Long time had to pass until the first Europeans sailed further south and disembarked at Navarino Island. Jacques l'Hermite's fleet set foot at Navarino shores in 1624. But it was during the two expeditions of the HMS Beagle between 1829 to 1836 when it was named, after the then-recent Battle of Navarino (1827) which was a turning point of the Greek War of Independence against the Ottoman Empire. HMS Beagle, first under the command of Pringle Stokes and then Robert FitzRoy, sailed along the channel that nowadays bear her name, representing the European discovery of this second waterway connecting the Atlantic and Pacific Oceans.

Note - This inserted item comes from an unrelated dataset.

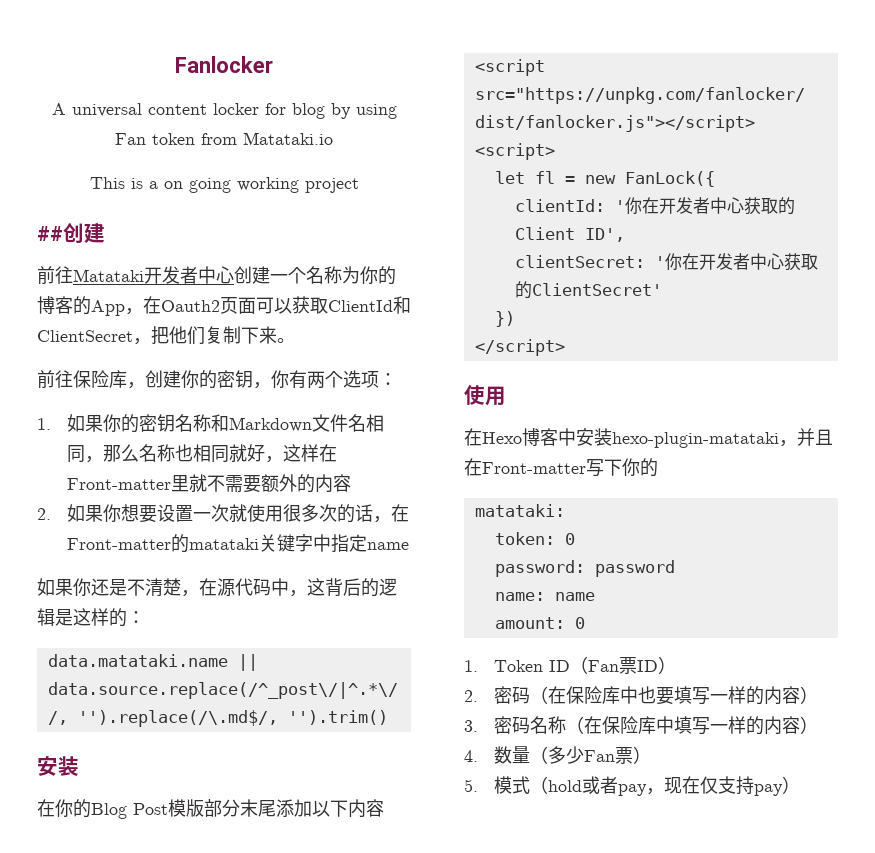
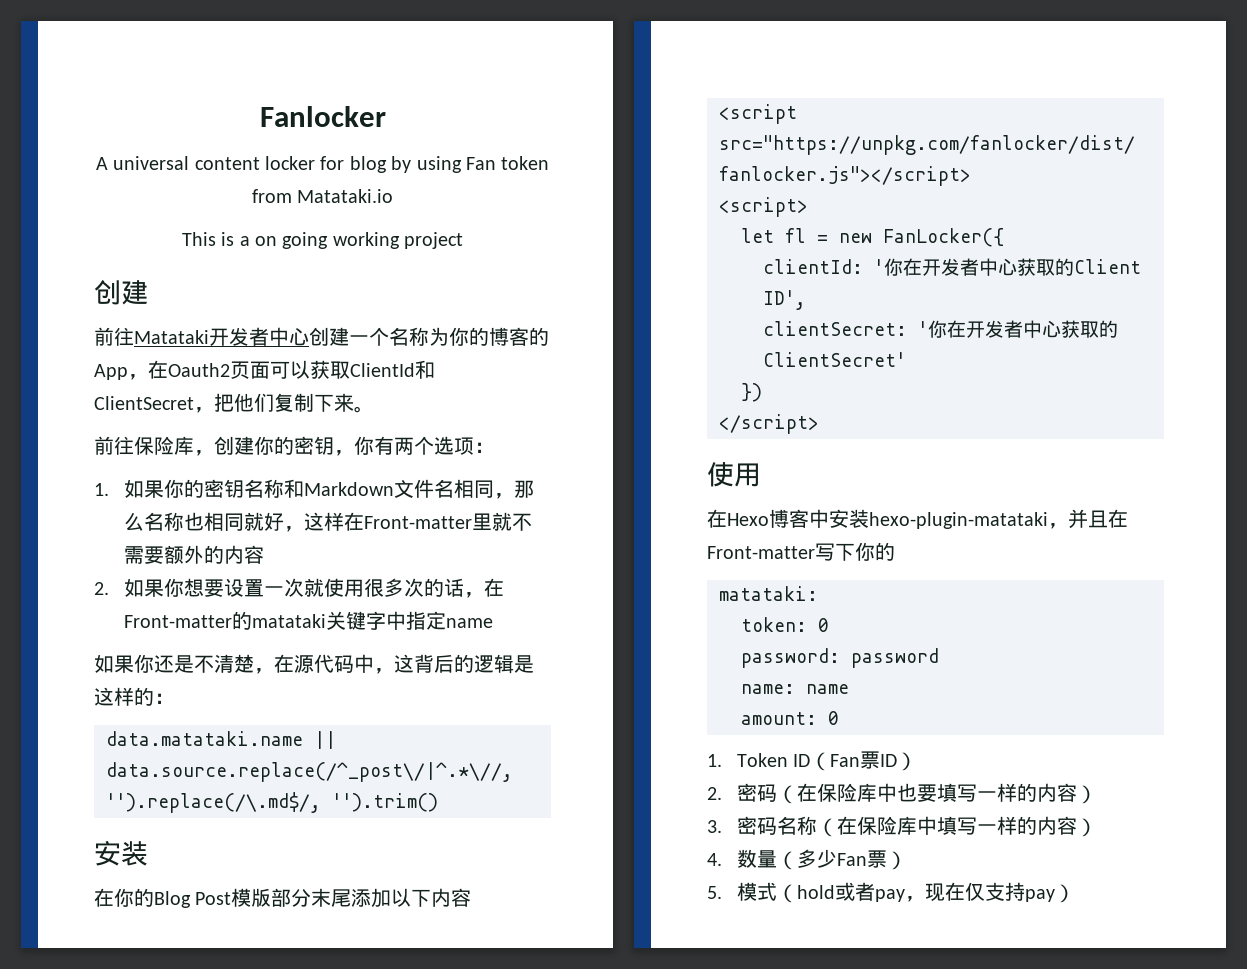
[37,226,63,241] ## -> (464, 240) none
[624,171,715,187] FanLock({ -> [883,228,1004,247] FanLocker({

Leaving aside the many discoveries and great cartographic work done during her expeditions and adventures around the world, it was on her second trip between 1831-36 when she sailed with Charles Darwin on board. A man and a voyage predestined to change and turn upside down the way we see an understand the world and life itself.
Times had changed since and modern circumstances are completely different nowadays. Millennia passed from the indigenous era and hundreds of years since the Golden Age of European Exploration and trade. Nevertheless, the harsh climate, the battering from heavy storms and forceful winds have been always a trademark of this rugged area, still to be endured by the technologically modern cruise, tourist and cargo vessels. Countless make their way along the Beagle Channel side by side with sailing ships and fishing boats, which represent a large portion of the local economy.

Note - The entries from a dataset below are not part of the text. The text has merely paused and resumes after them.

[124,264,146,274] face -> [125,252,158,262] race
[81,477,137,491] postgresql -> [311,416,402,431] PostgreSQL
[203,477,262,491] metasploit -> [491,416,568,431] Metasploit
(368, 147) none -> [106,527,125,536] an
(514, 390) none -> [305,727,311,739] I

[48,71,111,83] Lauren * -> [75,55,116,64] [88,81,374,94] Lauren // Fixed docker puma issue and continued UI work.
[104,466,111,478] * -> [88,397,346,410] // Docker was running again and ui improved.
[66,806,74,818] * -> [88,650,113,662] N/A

Motoring at the beginning along this famed waterway, soon after the afternoon coffee-time the Pilot got off the ship, then Permanent and Voyage crew climbed aloft to unfurl Top Sails. The characteristic though variable W-ly winds that usually blow along the Beagle Channel soon made for setting the Fore Lower Topsail and turn the engine off. The Fore Upper and Main Lower Topsails followed not long after. Gradually getting off the shadow of the last islands of the Beagle Channel (Picton, Nueva and Lenox), it seemed that the wind was starting to get more stable, making for adding Fore Top Mast Staysail and Inner Jib to the sail configuration. But not being yet clear of all the land effects over the windfield, a couple of engine touches here and there were still necessary until reaching the open ocean. Then setting more canvas followed during the next hours, together with bracing Close-hauled. At night, the swell and stronger winds of the Drake Passage began to be felt by everyone. Opportunely, the deck safety lines and nets were already rigged, making for a safer and easier way to move around the ship.
Like that we all had our first contact with the complex network of lines and ropes that surround us on the Europa’s decks. A knotty complex that hopefully soon will untangle as the permanent crew show us how the system works. In the next days sure the ways through the maze of ropes will become familiar to us.
In the meantime, a small pod of inquisitive Dusky dolphins pays a visit, bowriding the ship for a while. This is a pretty small and robust species, widespread on the coastal waters and continental shelf of the temperate seas of the Southern Hemisphere. They are common and always welcomed sight in the area between the Beagle Channel and Cape Horn. Sailing along, the Europa also comes across flocks of Cormorants, South American Terns, Chilean skuas, Magellanic penguins popping their head above the water now and then, and some of the species too that will accompany us for most of our long trip, like first sightings of Giant petrels and Black browed albatrosses.